Experts assert that EVs have the potential to offer more sustainable transportation despite concerns regarding production and energy sourcing.

Are hybrid vehicles greener than electric vehicles in the Middle East?
[Source photo: Pankaj Kirdatt/Fast Company Middle East]

Earlier this year, the International Energy Agency (IEA) noted a 0.9% increase in global energy-related CO2 emissions in 2022, amounting to 321 million tonnes and reaching a new high of over 36.8 billion tonnes compared to 2021. 

Despite initial concerns, the energy crisis did not have as severe an impact as feared, thanks to the expansion of renewables, EVs, heat pumps, and energy-efficient technologies.

The transition to cleaner technologies is paving the way toward a more sustainable and green future. 

Recent strides in this direction include the launch of Masdar City’s Smart and Autonomous Vehicles Hub. Speaking to Steve Severance, Director of Growth, at COP28, he says the aim is to electrify the mobility fleet in collaboration with the Department of Economic Development. “How do we take carbon emissions out of our driving? How do we move to an electric fleet? I think we will need to get to a full EV,” he adds. 

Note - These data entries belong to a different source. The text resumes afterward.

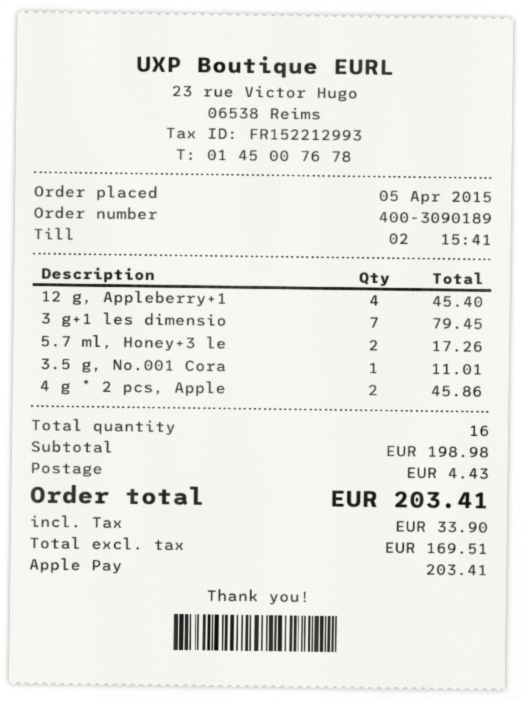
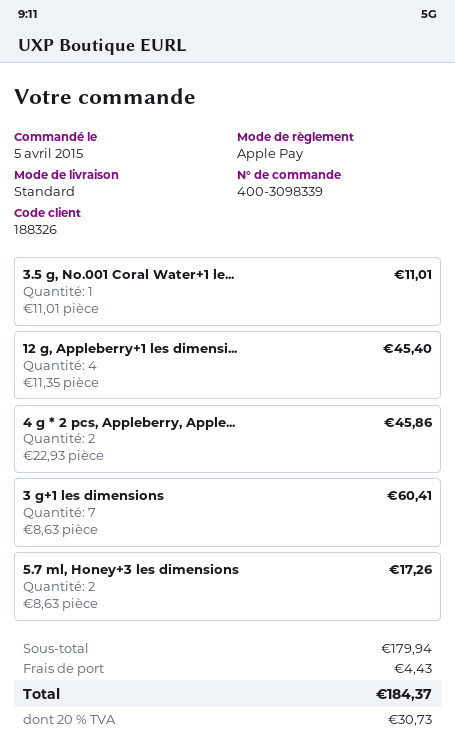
order number: 400-3090189 -> 400-3098339
3 g+1 les dimensio: 7 for 79.45 -> 7 for 60.41
subtotal: 198.98 -> 179.94
tax: 33.90 -> 30.73
total: 203.41 -> 184.37

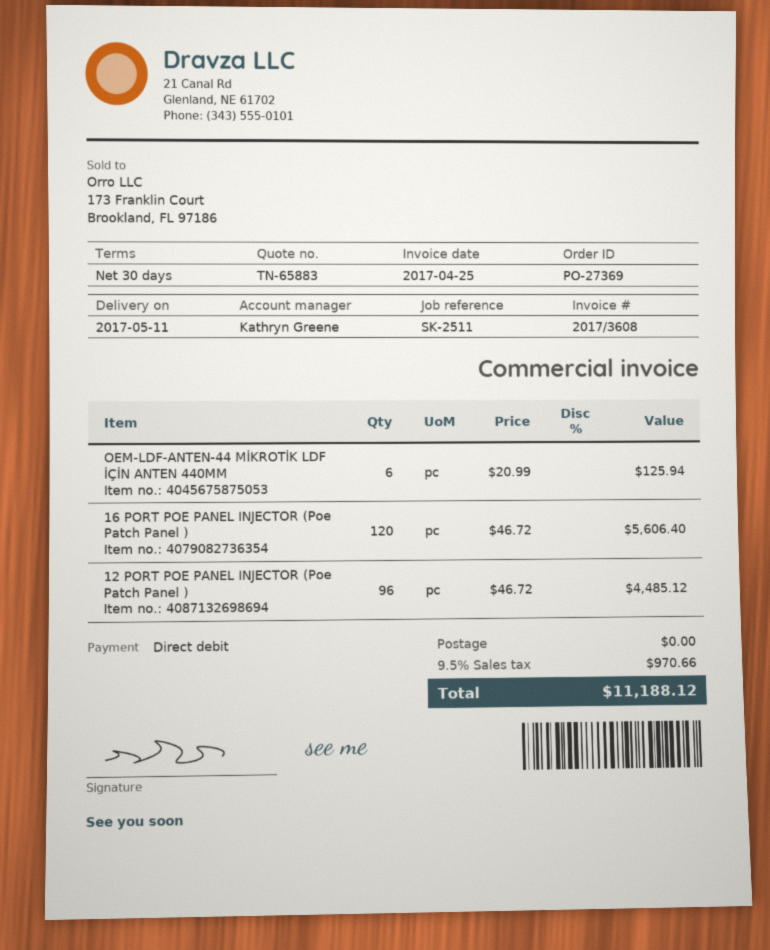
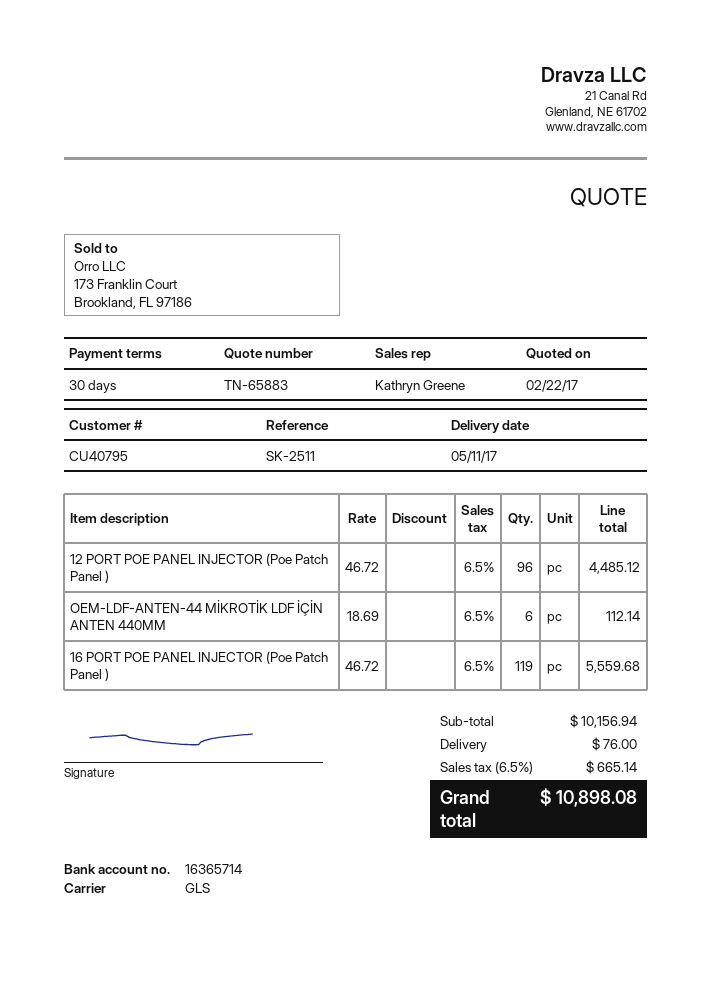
OEM-LDF-ANTEN-44 MİKROTİK LDF İÇİN ANTEN 440MM: 6 x 20.99 = 125.94 -> 6 x 18.69 = 112.14
16 PORT POE PANEL INJECTOR (Poe Patch Panel ): 120 x 46.72 = 5606.40 -> 119 x 46.72 = 5559.68
shipping: 0.00 -> 76.00
tax: 9.5% = 970.66 -> 6.5% = 665.14
total: 11188.12 -> 10898.08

Additionally, Volvo Group has started to deliver the first Electric Trucks to customers in the Middle East and UAE. 

“Just as the Volvo Group has set ambitious Science-Based Targets (SBT) on greenhouse gas emission reductions in line with the Paris Agreement, many of our customers and their customers have also committed to sustainability goals. This encourages them to gradually phase out vehicles and machines running on fossil fuels and replace them with electric vehicles,” says Kivanc Karayol, Regional Director and Sustainability Leader at Volvo Group.

Meanwhile, Dr. Hamid Haqparwar, Managing Director of BMW Group, outlines their goal to reduce CO2 emissions per vehicle by 40% across the entire spectrum by 2030. This commitment to sustainability extends to making the whole value chain, encompassing BMW Group and the supplier network, 100% carbon-neutral by no later than 2050.

Similarly, he says that they are working towards making the vehicles more circular, using recycled and secondary materials, aiming for a target of 50% secondary materials by 2030.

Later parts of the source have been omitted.